Il sospetto avanzato dai sindacati è che i vertici aziendali della Thyssen giochino a dimostrare che l’impianto umbro non ha futuro e di conseguenza non si straccerebbero le vesti se dovessero perdere i clienti top dell’auto e degli elettrodomestici. Quale che sia la verità gli operai hanno sgomberato l’autostrada solo quando è arrivata la notizia di una convocazione, per questa mattina, nell’ufficio del ministro Federica Guidi. I sindacati ci andranno con un retropensiero: l’idea che si possa coinvolgere la Cassa Depositi e Prestiti anche nel salvataggio di Terni. Intanto l’ipotesi (molto più sensata) di trovare una sponda a Bruxelles e di far saltare il veto anacronistico dell’antitrust europeo, che ha bloccato la vendita dell’Ast ai finlandesi di Outokumpu, purtroppo non decolla. La neocommissaria alla concorrenza, la danese Margrethe Vestager, ha detto chiaro e tondo che nelle sue stanze non c’è la soluzione per l’Umbria.
 
L’immagine dell’Italia bloccata però, e purtroppo, non inizia e finisce a Orte. Domani in contemporanea sono previsti lo sciopero delle fabbriche del Nord proclamato dalla Fiom di Maurizio Landini con manifestazione a Milano e un’astensione dal lavoro proclamata dai Cobas del trasporto ferroviario. E proprio ieri è stato indetto con squilli di tromba dalla Cgil di Susanna Camusso uno sciopero di otto ore per venerdì 5 dicembre.
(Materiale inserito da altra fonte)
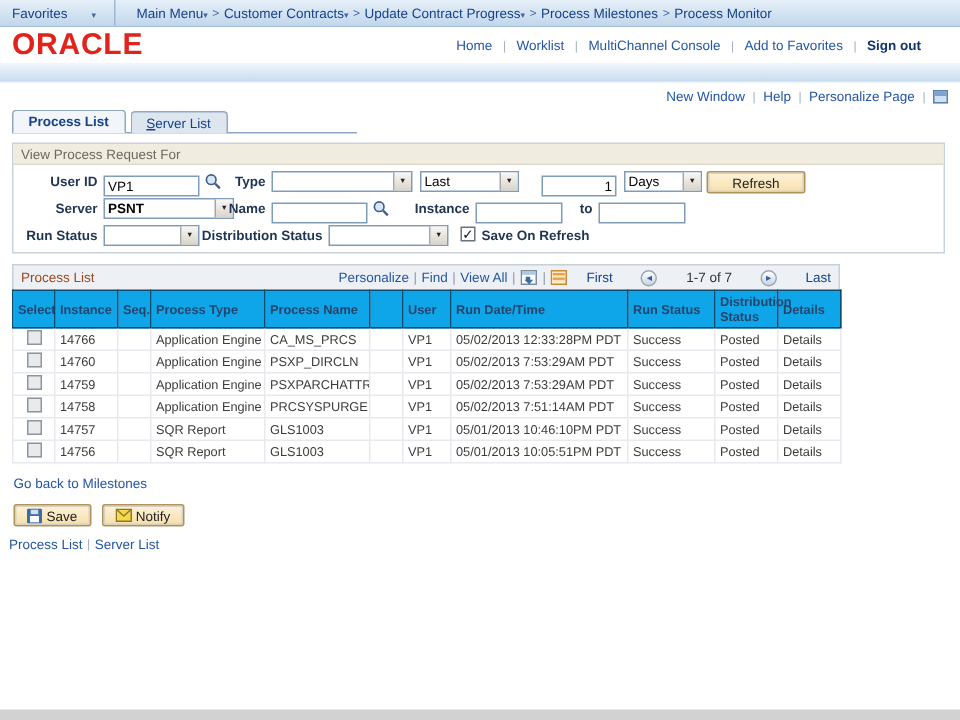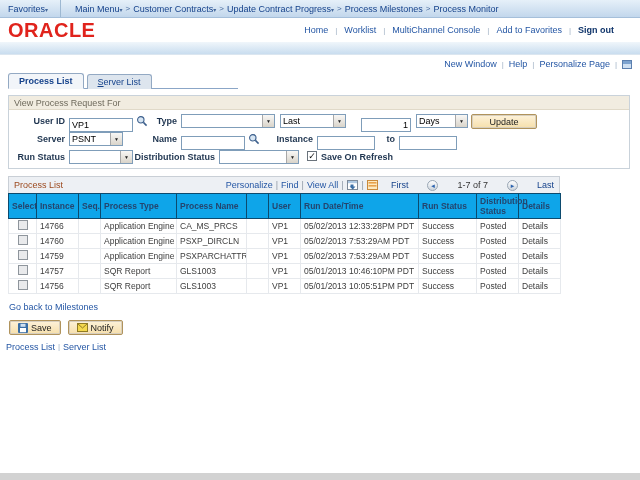--- a/index.html
+++ b/index.html
@@ -9,7 +9,7 @@
   
   .topbar { height:18px; background:linear-gradient(#e6f0f9,#c2d7ec); border-bottom:1px solid #a5bfda;
             display:flex; align-items:center; font-size:9px; color:#15428b; }
-  .topbar .fav { padding:0 12px 0 8px; border-right:1px solid #9db8d2; height:100%; display:flex; align-items:center; gap:0; cursor:default; }
+  .topbar .fav { padding:0 12px 0 8px; border-right:1px solid #9db8d2; height:100%; display:flex; align-items:center; gap:16px; cursor:default; }
   .crumbs { display:flex; align-items:center; gap:0; padding-left:14px; }
   .caret { font-size:6px; color:#46699c; position:relative; top:1px; }
   .csep { color:#46699c; font-size:8px; padding:0 3px; }

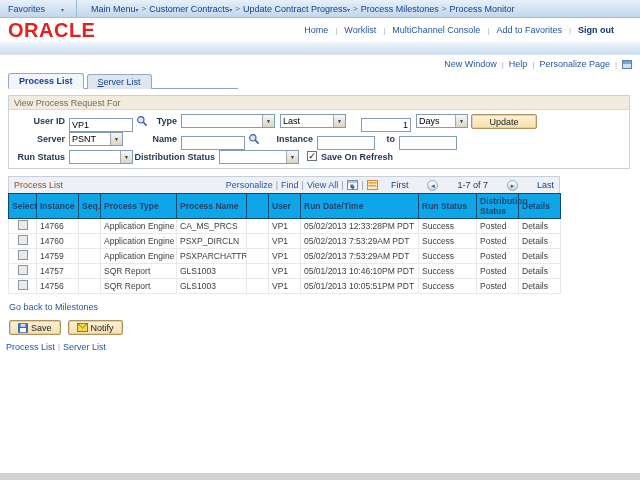--- a/index.html
+++ b/index.html
@@ -181,7 +181,7 @@
           <span class="v">Days</span>
           <span class="db">▼</span>
         </span>
-        <span class="f psbtn" style="left:462px; width:66px;">Update</span>
+        <span class="f psbtn" style="left:462px; width:66px;">Refresh</span>
       </div>
 
       <div class="frow" style="top:22px;">

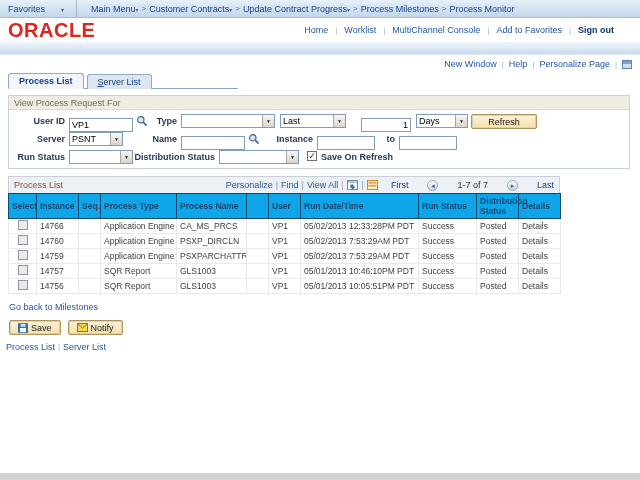--- a/index.html
+++ b/index.html
@@ -186,7 +186,7 @@
 
       <div class="frow" style="top:22px;">
         <span class="f flabel" style="left:0; width:56px;">Server</span>
-        <span class="f sel" style="left:60px; width:54px;">
+        <span class="f sel" style="left:60px; width:87px;font-weight:bold;">
           <span class="v">PSNT</span>
           <span class="db">▼</span>
         </span>

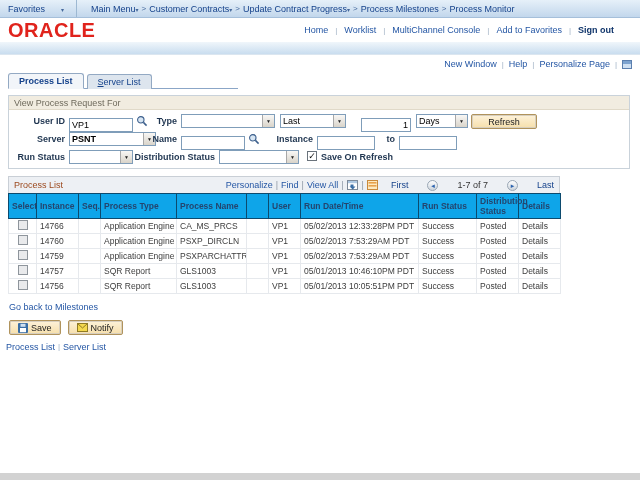--- a/index.html
+++ b/index.html
@@ -327,6 +327,19 @@
       </tr>
       <tr>
         <td class="ctr"><span class="gcb"></span></td>
+        <td>14758</td>
+        <td></td>
+        <td>Application Engine</td>
+        <td>PRCSYSPURGE</td>
+        <td></td>
+        <td>VP1</td>
+        <td>05/02/2013 7:51:14AM PDT</td>
+        <td>Success</td>
+        <td>Posted</td>
+        <td class="linkcell">Details</td>
+      </tr>
+      <tr>
+        <td class="ctr"><span class="gcb"></span></td>
         <td>14757</td>
         <td></td>
         <td>SQR Report</td>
Il caso poi ha voluto che ancora ieri arrivasse dalle associazioni degli autotrasportatori l’annuncio della proclamazione dello stato di agitazione contro le proposte per il settore avanzate dal ministro Maurizio Lupi.
 
E’ chiaro che si tratta di rivendicazioni e azioni di lotta che non si prestano ad essere sommate aritmeticamente. C’è di tutto un po’, timori di chiusura di un impianto efficiente, scioperi a forte valenza politica, il “blocco ergo sum” di piccole sigle sindacali, prove di forza tra categorie e ministero competente, ma il quadro che ne viene fuori non è certo rassicurante.
 
E’ vero che da qui alla fine dell’anno il Pil non ci lascia presagire niente di buono e scaramanticamente stiamo aspettando il giro di boa del 31 dicembre, l’insieme di queste agitazioni finisce per comunicare però un senso di impotenza e di rabbia sorda. Gli italiani che leggeranno i giornali e ascolteranno i tg ne ricaveranno una sensazione non certo gradevole, saranno portati a pensare che oltre a tutti i guai dell’economia per tre settimane sarà difficile persino muoversi.
 
P.S. Alla Berto’s di Padova 48 ore fa è stato firmato un accordo integrativo che prevede nel triennio un premio variabile di 5.900 euro. Ieri alla Barilla un’analoga intesa frutterà ai 4 mila dipendenti un premio di produzione che in tre anni equivarrà a 2.600 euro. In Italia succede anche questo.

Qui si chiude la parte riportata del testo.